» **REQUIREMENT**
Output all the records word for word. Drop the pictures.

(Before-and-after change data)
★ ★ ★
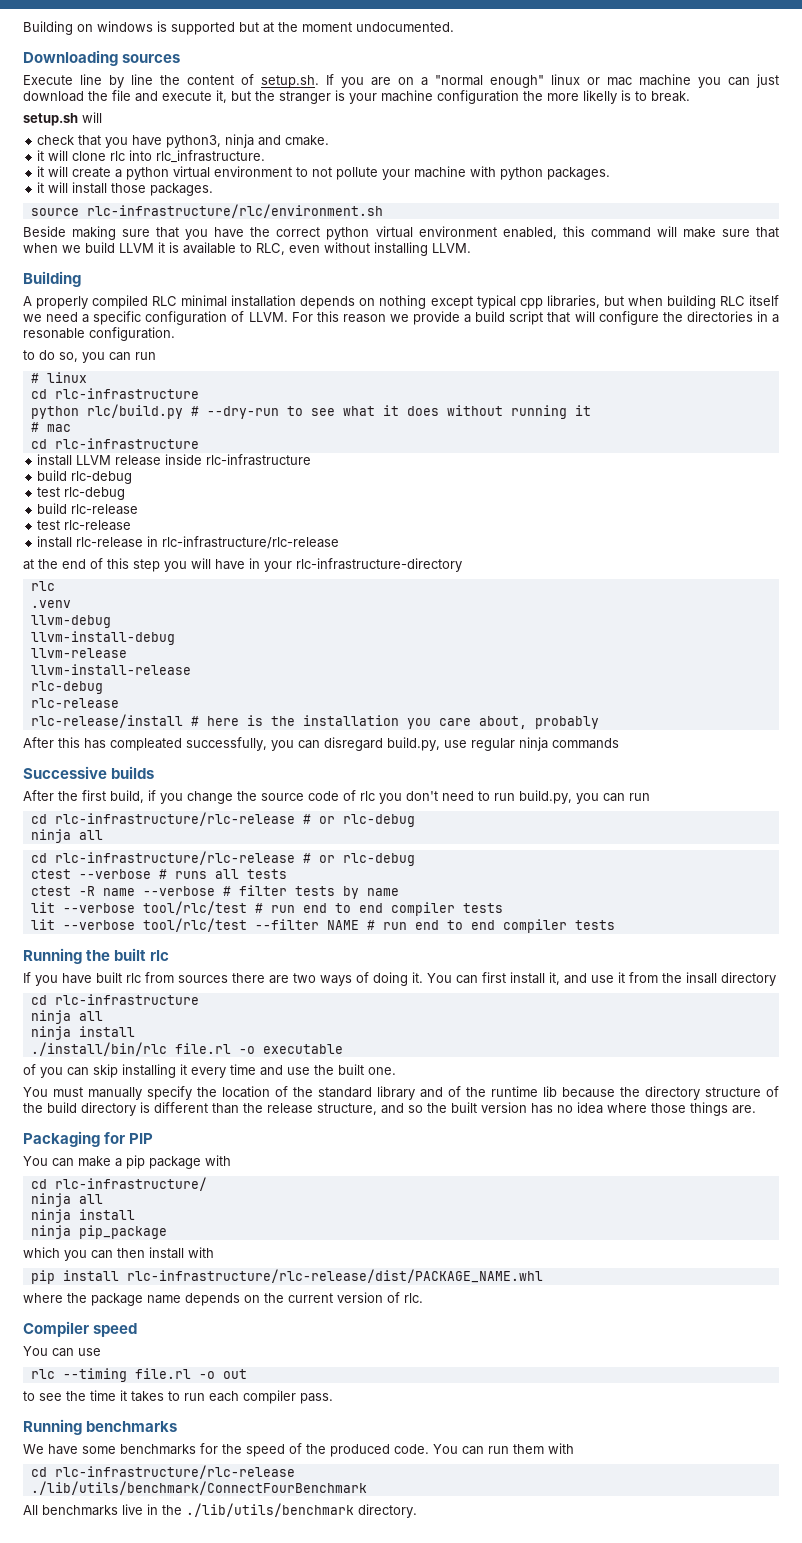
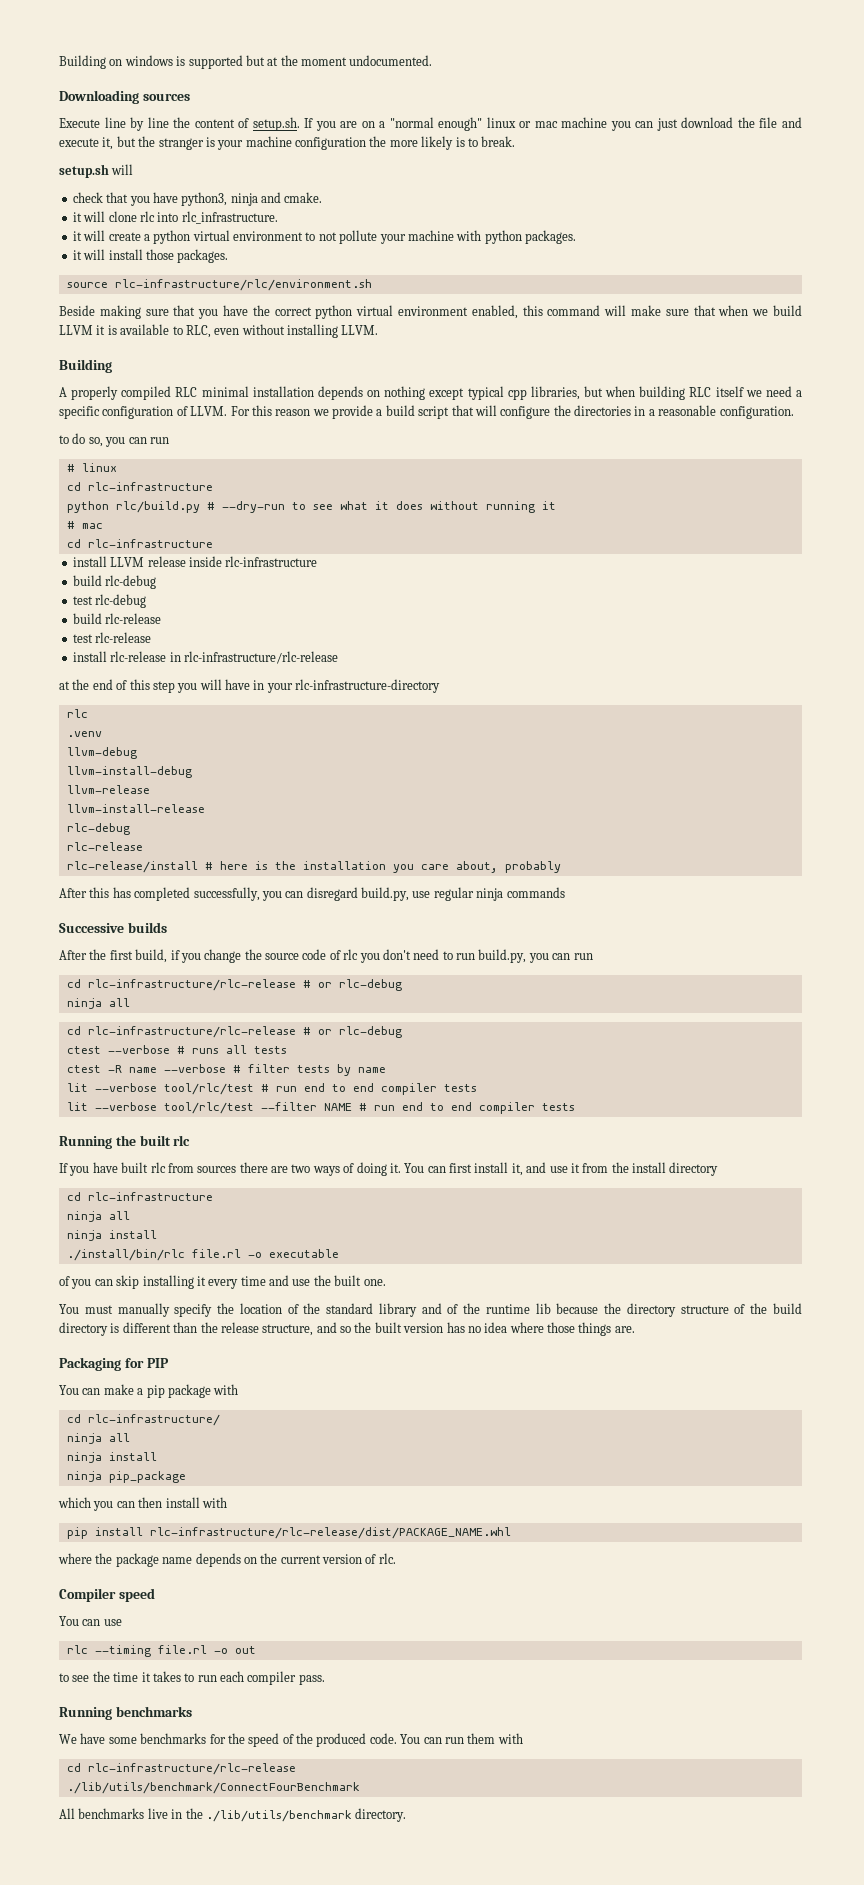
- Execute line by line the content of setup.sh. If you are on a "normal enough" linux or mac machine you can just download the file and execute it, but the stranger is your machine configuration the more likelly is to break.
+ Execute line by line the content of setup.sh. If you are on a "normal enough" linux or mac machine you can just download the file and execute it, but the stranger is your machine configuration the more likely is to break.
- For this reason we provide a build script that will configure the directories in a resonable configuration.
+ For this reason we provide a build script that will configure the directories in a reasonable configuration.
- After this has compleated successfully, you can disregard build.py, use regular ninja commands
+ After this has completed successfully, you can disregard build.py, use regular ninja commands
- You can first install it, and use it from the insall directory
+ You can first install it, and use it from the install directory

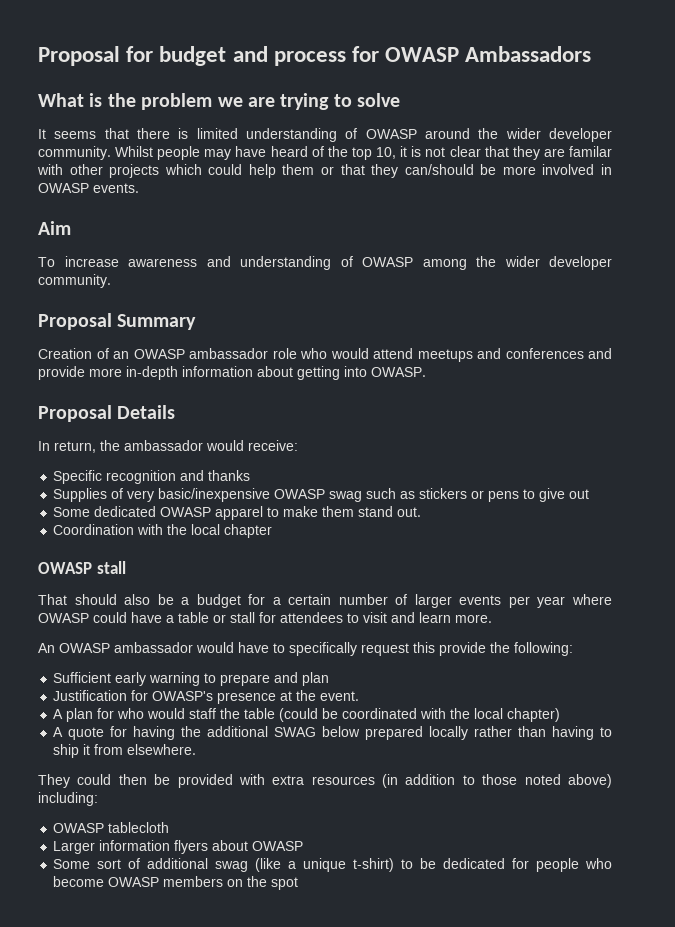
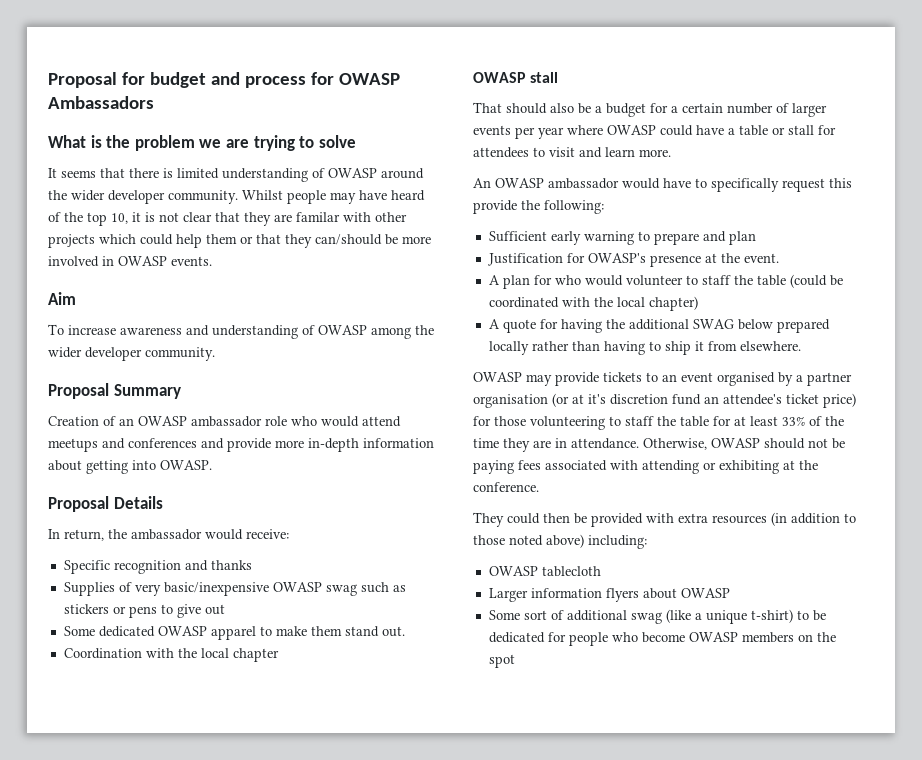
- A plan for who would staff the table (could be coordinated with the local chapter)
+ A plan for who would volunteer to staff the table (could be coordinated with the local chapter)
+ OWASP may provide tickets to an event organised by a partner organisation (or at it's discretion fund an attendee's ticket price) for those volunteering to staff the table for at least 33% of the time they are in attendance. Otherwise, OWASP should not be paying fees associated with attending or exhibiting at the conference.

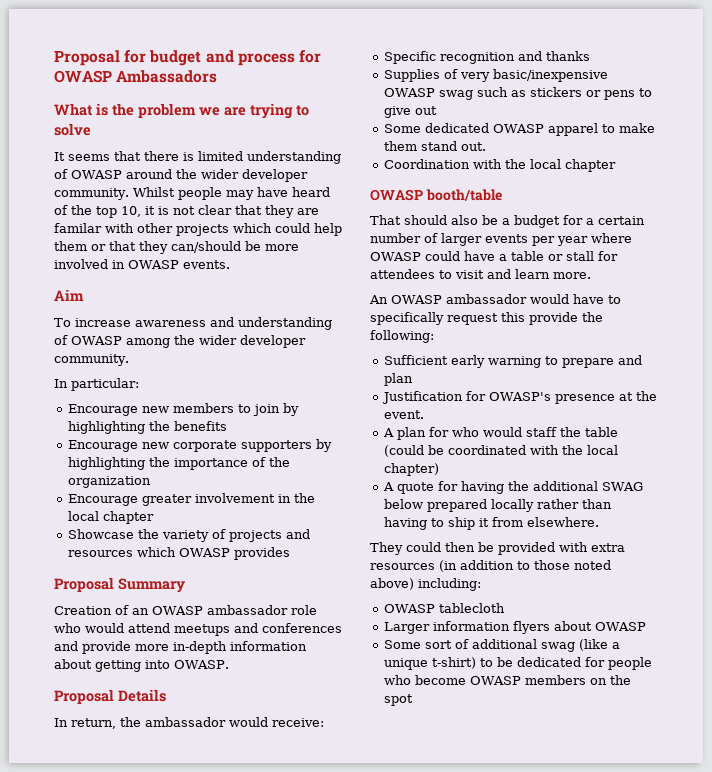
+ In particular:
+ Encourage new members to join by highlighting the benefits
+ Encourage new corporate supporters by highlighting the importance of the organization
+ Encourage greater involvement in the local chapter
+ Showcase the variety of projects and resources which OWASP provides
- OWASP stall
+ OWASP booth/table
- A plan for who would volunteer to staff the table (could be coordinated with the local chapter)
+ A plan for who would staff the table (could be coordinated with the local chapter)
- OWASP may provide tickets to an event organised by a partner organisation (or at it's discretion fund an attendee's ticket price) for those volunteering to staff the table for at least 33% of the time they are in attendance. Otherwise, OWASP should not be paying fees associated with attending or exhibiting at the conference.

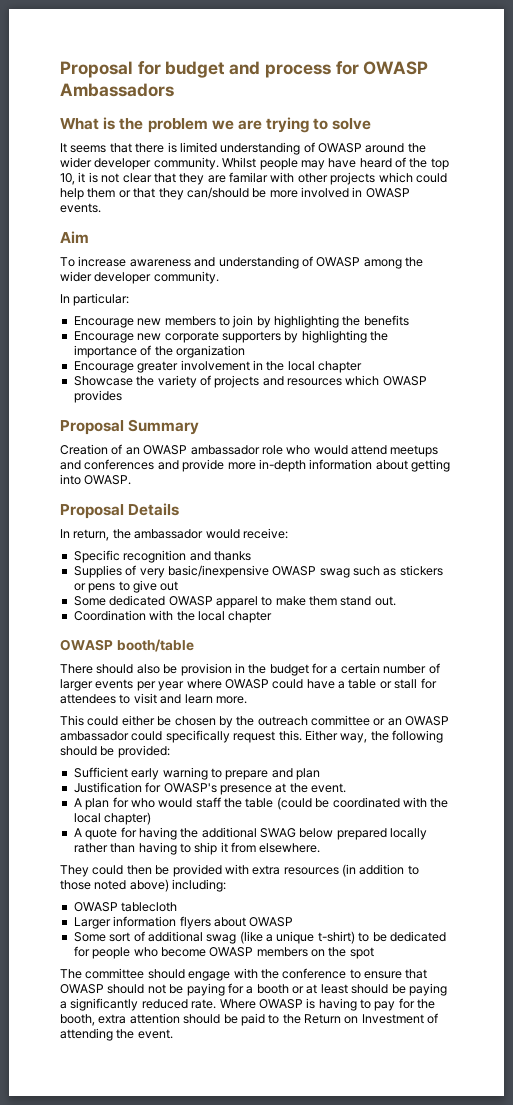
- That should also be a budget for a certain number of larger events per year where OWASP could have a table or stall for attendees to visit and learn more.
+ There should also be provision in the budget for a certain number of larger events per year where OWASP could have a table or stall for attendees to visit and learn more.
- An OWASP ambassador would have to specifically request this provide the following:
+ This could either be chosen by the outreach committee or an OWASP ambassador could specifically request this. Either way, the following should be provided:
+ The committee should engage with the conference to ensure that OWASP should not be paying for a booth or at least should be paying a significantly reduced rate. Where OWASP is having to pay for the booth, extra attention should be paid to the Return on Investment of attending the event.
★ ★ ★
» **SOLUTION**
- Execute line by line the content of setup.sh. If you are on a "normal enough" linux or mac machine you can just download the file and execute it, but the stranger is your machine configuration the more likelly is to break.
+ Execute line by line the content of setup.sh. If you are on a "normal enough" linux or mac machine you can just download the file and execute it, but the stranger is your machine configuration the more likely is to break.
- For this reason we provide a build script that will configure the directories in a resonable configuration.
+ For this reason we provide a build script that will configure the directories in a reasonable configuration.
- After this has compleated successfully, you can disregard build.py, use regular ninja commands
+ After this has completed successfully, you can disregard build.py, use regular ninja commands
- You can first install it, and use it from the insall directory
+ You can first install it, and use it from the install directory

- A plan for who would staff the table (could be coordinated with the local chapter)
+ A plan for who would volunteer to staff the table (could be coordinated with the local chapter)
+ OWASP may provide tickets to an event organised by a partner organisation (or at it's discretion fund an attendee's ticket price) for those volunteering to staff the table for at least 33% of the time they are in attendance. Otherwise, OWASP should not be paying fees associated with attending or exhibiting at the conference.

+ In particular:
+ Encourage new members to join by highlighting the benefits
+ Encourage new corporate supporters by highlighting the importance of the organization
+ Encourage greater involvement in the local chapter
+ Showcase the variety of projects and resources which OWASP provides
- OWASP stall
+ OWASP booth/table
- A plan for who would volunteer to staff the table (could be coordinated with the local chapter)
+ A plan for who would staff the table (could be coordinated with the local chapter)
- OWASP may provide tickets to an event organised by a partner organisation (or at it's discretion fund an attendee's ticket price) for those volunteering to staff the table for at least 33% of the time they are in attendance. Otherwise, OWASP should not be paying fees associated with attending or exhibiting at the conference.

- That should also be a budget for a certain number of larger events per year where OWASP could have a table or stall for attendees to visit and learn more.
+ There should also be provision in the budget for a certain number of larger events per year where OWASP could have a table or stall for attendees to visit and learn more.
- An OWASP ambassador would have to specifically request this provide the following:
+ This could either be chosen by the outreach committee or an OWASP ambassador could specifically request this. Either way, the following should be provided:
+ The committee should engage with the conference to ensure that OWASP should not be paying for a booth or at least should be paying a significantly reduced rate. Where OWASP is having to pay for the booth, extra attention should be paid to the Return on Investment of attending the event.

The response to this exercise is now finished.